Печален был и маленький, хрупкий Мариана: своими руками снарядил он в путь свою любовь, которая пришла в ином обличье, оставаясь по своей сокровенной сути той же, что и прежде, но с большой буквы.
— Какое счастье — быть покинутым, — смеялся он сквозь хрустальные слезы, — много лучше, чем не испытать любви: всегда находится, что вспомнить.
— Это не конец жизни — это всего лишь боль, — сказал он себе чуть погодя. — О скимн на вершине горной! О львенок в пещере! Переполненная чаша моей неистраченной любви! От золотой моей тоски по тебе, от свинцового пота моих бессонниц потяжелело мое изголовье, и некуда приклонить мне голову в ночи. Но благо мне, бодрствующему.
И совсем приободрился, придумав и сказав вдогонку Льву двустишие, без спора внушенное ему его собственной благой авейшьей:
«Ты читатель своей жизни, не писец,
Неизвестен тебе песенки конец».
— Уж твоя-то личная песенка давно спета, — сказала хозяйка нового кабачка Тринадцати стульев, стройная, как рукоять помела, пышнобедрая, как пучок его прутьев, и расцветшая всеми своими природными красками — перламутром, золотом и лазурью. — Занимай-ка за столом место напротив нашего святого барашка, который то ли насквозь протрезвел, то ли пьян как стеклышко. Следовало бы, согласно порядку номеров, посадить тебя в ямку между нашими потусторонними любовниками, но ладно уж, не будем разбивать такую сладкую парочку. А выем зарезервируем: чует мое сердце, что он еще пригодится. Да, кстати: объясни мне, неразумной, какую это офигенную игру ты посулил нашему Арслану.
— Да в ту всем известную игру, о прекрасная Пряха, — ответствовал он, — где ставкой служит свой устроенный и упорядоченный мир, а единственным гарантом — абсолютный риск; где платят светлым живым серебром, чтобы купить тяжелую черную медь; игру для лицедеев, нипочем не желающих прервать спектакль; игру для безнадежных и неисправимых игроков, которых не отвращает и не отлучает от нее сама смерть.

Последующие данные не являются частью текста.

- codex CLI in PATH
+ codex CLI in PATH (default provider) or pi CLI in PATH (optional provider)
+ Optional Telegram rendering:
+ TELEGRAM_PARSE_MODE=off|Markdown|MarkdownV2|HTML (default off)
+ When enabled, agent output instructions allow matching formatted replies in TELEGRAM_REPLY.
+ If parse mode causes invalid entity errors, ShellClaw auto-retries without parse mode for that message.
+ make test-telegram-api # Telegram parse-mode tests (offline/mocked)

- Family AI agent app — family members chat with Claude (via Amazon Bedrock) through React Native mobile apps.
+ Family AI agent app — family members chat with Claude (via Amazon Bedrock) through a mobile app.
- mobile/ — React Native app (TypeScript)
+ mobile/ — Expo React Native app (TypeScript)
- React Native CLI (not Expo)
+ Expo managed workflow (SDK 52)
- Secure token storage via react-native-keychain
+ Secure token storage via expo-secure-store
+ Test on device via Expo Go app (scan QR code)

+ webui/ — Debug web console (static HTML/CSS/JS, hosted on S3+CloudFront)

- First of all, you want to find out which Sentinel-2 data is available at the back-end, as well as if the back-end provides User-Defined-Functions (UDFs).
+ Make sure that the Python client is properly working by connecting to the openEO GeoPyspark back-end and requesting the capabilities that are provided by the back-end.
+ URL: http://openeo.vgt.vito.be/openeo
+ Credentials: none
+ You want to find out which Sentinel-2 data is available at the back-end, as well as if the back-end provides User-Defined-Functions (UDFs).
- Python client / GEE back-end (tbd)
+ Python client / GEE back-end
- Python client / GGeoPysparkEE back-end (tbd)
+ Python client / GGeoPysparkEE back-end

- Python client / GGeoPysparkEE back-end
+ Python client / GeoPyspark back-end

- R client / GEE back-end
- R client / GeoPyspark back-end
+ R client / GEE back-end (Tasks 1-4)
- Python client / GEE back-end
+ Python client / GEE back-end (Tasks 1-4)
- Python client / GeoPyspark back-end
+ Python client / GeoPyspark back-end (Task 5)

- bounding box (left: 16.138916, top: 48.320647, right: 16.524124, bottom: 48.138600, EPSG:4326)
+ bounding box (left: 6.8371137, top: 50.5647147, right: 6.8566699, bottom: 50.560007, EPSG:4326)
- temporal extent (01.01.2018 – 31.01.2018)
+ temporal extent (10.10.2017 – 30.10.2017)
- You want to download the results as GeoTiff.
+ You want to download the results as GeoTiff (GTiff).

— Покороче, пожалуйста, а то у меня подгоревшая сковорода не чищена и парадная скатерть не стирана, — перебила его хозяйка.
— Да любовь это, милостивая госпожа, — победительно усмехнулся Мариана, — простая любовь. Единственное человеческое чувство, которое простирается за порог смерти и которое, собственно, и есть сама смерть. Ведь именно это я и хотел втолковать моему мусульманскому, а возможно, христианскому пациенту. А ты разве не слыхала?
— Я не крольчиха и не ишак, — фыркнула дама, — чтобы мои уши простирались так далеко, аж до самой вашей чокнутой стеклянной реальности. Ты лучше скажи, имеются у него хоть какие-нибудь шансы победить?